Эти остановки и разрывы также не ускользнули от его внимания. Он учел их, как перебои останавливающейся машины жизни.

– Что же что же? – спросил он себя, весь внутренне притаившись.

И ответ даже среди его моря красок и пламени блеснул, как короткая, мощная молния:

– Скоро смерть…

Воспаленное сознание все еще подчинялось узде колоссально напряженной мысли. Он не позволил себе испугаться. Внутренне прислушался и проверил себя. Никаких осознанных сожалений, осознанной печали, скорби об ускользающей жизни не было.

– Так что же? посмотрим… – сказал он себе.

Но, должно быть, молния проникла глубже границ его мысли, глубже его бесконечно напряженной воли, в самые истоки неуправляемых инстинктов жизни, лежащих вне контроля сознания, потому что стоявший над ним старик-доктор, сестра и няня видели, как на мгновенье он заметался. Сорвал с головы мешок со льдом и мучительно застонал, не раскрывая запекшихся губ.

Но сам он не уловил этого. Давно уже он ничего не чувствовал, что было во вне его. Ни один звук слов, произносимых над его ухом, не достигал сознания. Оно, сохранив свою воспринимающую способность по отношению к процессам внутренним, вполне потеряло ее по отношению к процессам, совершающимся во вне.

Но если внешний мир умер для Наумчика, то Наумчик еще не умер для этого мира. Стоявший над ним седой доктор прилагал все усилия вернуть ему этот мир.

– У него сорок один и шесть, – говорил седой доктор сестре, – на голову еще два-три мешка со льдом. Нужно каждые пять минут обвертывать мокрыми простынями.

Как с Наумчика снимали белье, он не знал. Но когда тела коснулась ледяная простыня, жгучее ощущение извне дошло до его сознания. Дрожь невыразимого физического наслаждения зыбью побежала по телу. Он с трудом открыл мутные глаза и отчетливо понял, что его пеленают в мокрую простыню.

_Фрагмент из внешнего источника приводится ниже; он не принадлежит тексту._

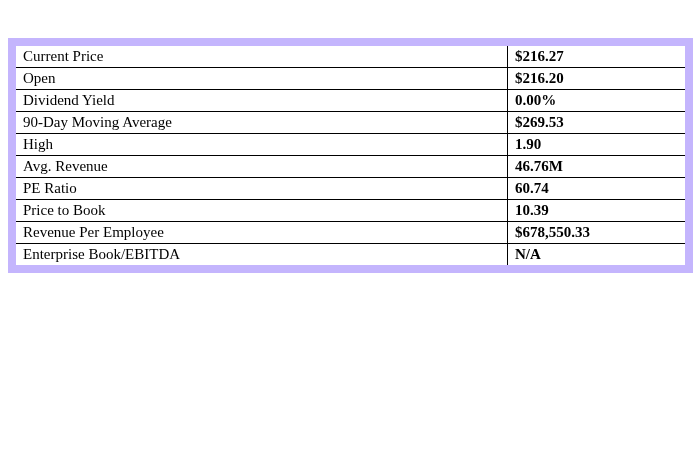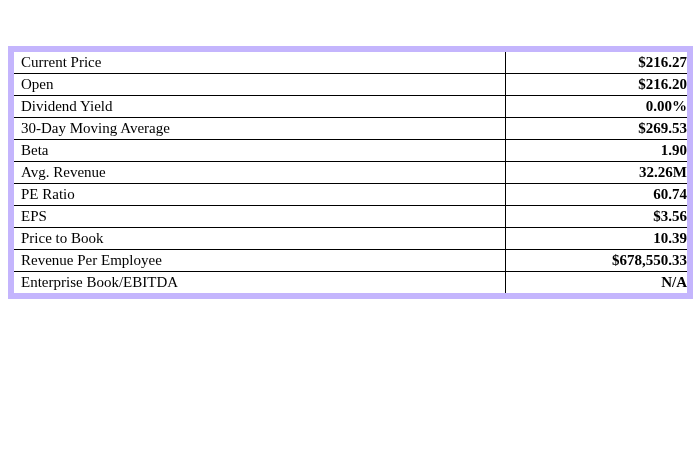"Current Price" table.stats { border: 6px solid #c4b5fd -> 8px solid #c4b5fd; top: 46px -> 38px }
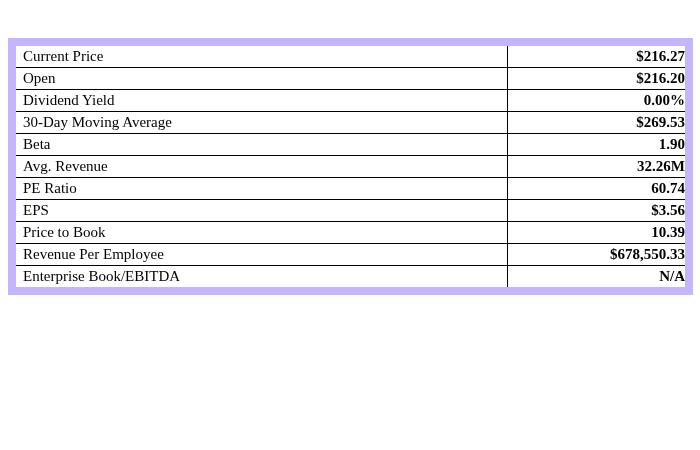"$216.27" td.value-cell { text-align: right -> none }
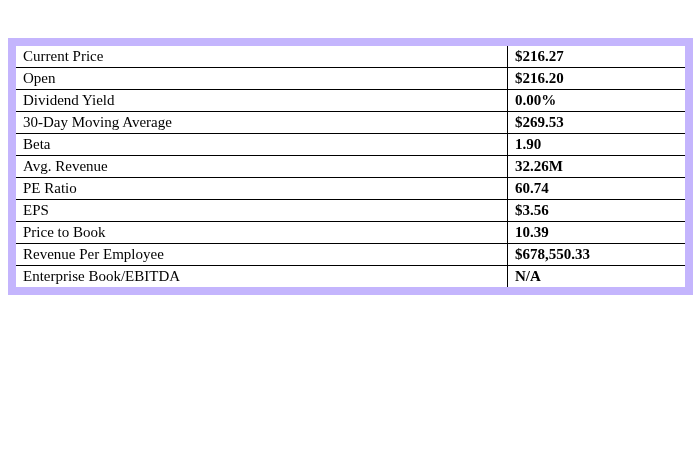"30-Day Moving Average" td.label-cell { text: 30-Day -> 90-Day }
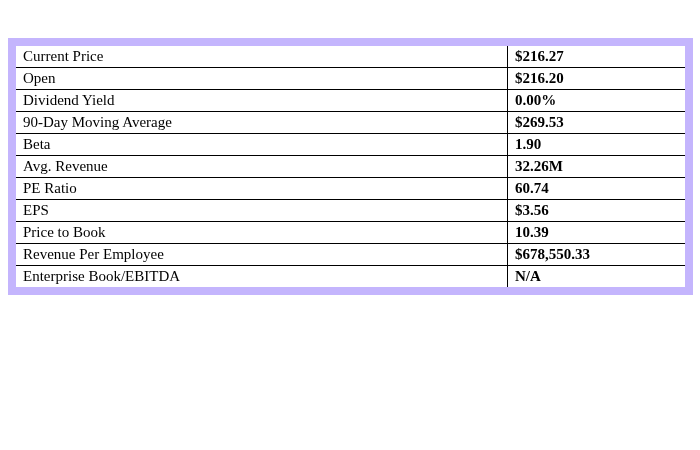"Beta" td.label-cell { text: Beta -> High }
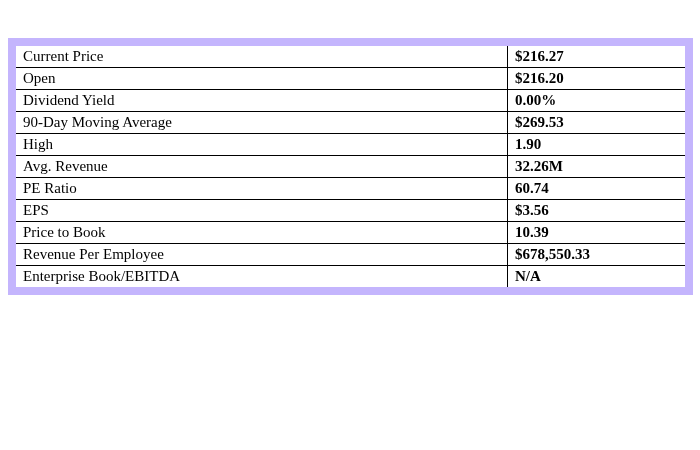"32.26M" td.value-cell { text: 32.26M -> 46.76M }
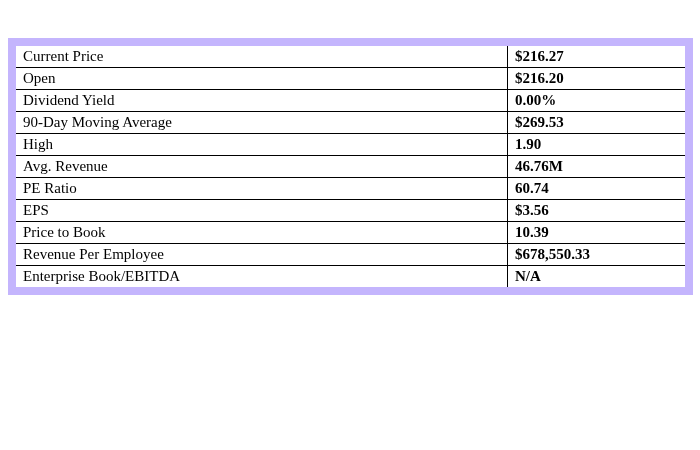"EPS" tr { html: <tr> <td>EPS</td> <td>$3.56</td> </tr> -> none }
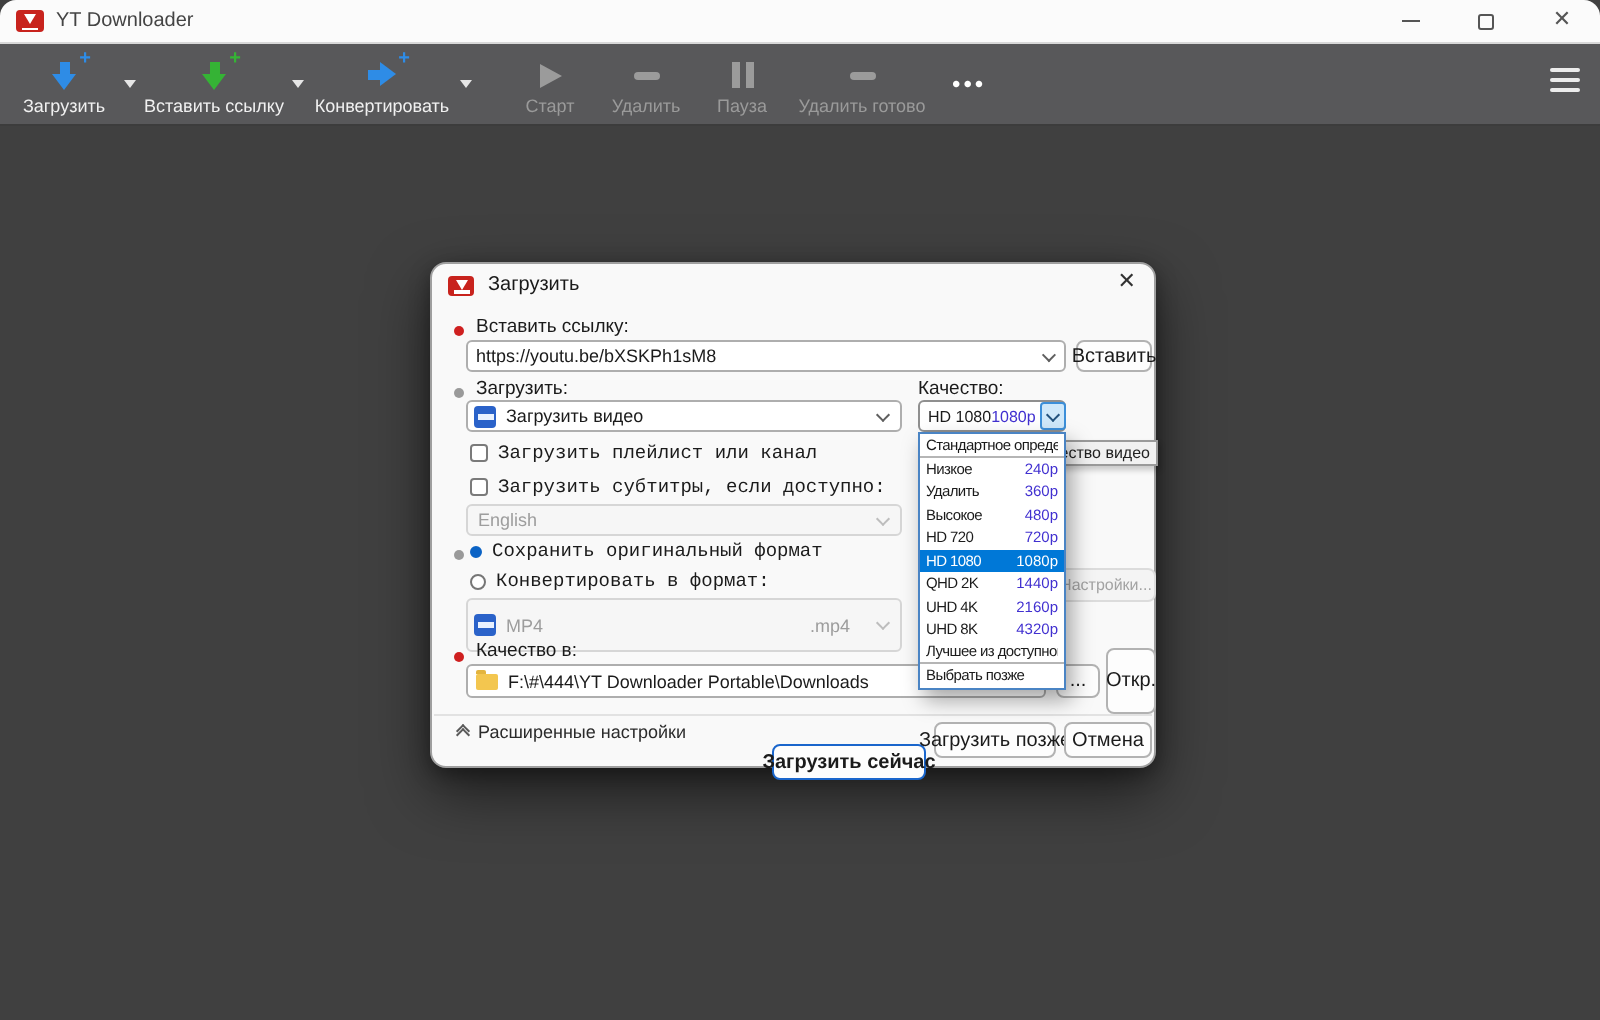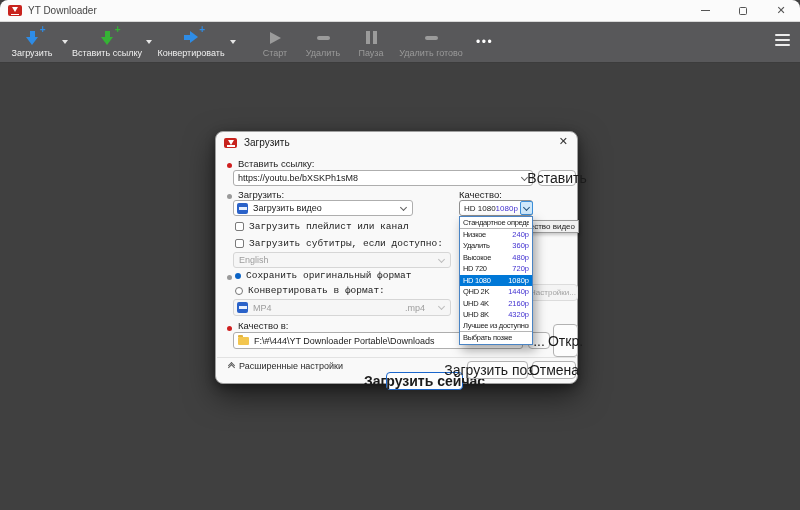"Вставить" .btn { font-size: 14px -> 10px }
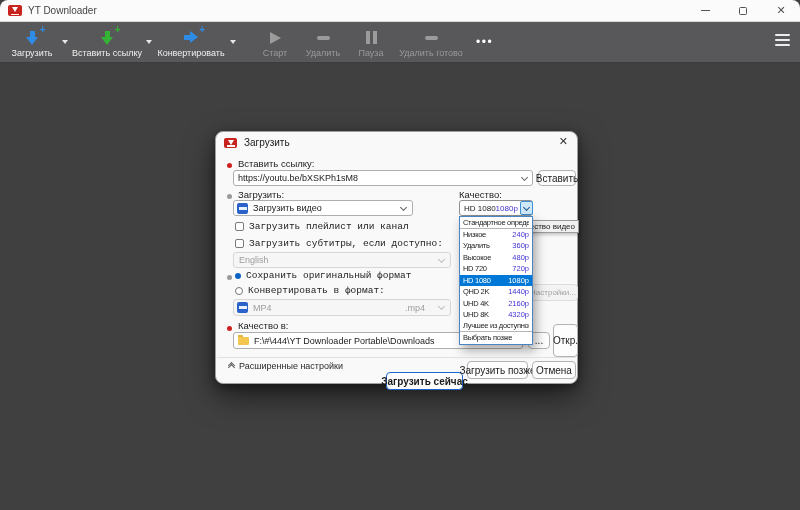"Загрузить видео" div.field { width: 180px -> 218px }
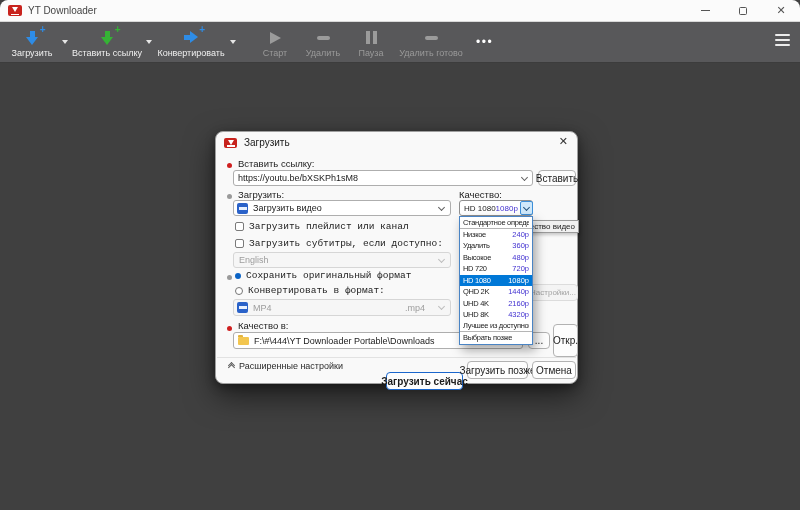"MP4" div.field { height: 17px -> 27px }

Стало легче. Появился даже отвлеченный интерес к своему положению. Он захотел узнать, как бывает высока температура, когда прибегают к такой мере.

А язык не повиновался.

Мутные глаза умоляюще посмотрели на доктора и доктор, или случайно, или действительно поняв его в силу внутренней связи, иногда устанавливающейся между врачом и больным, спросил сестру:

– Какая у него последняя температура?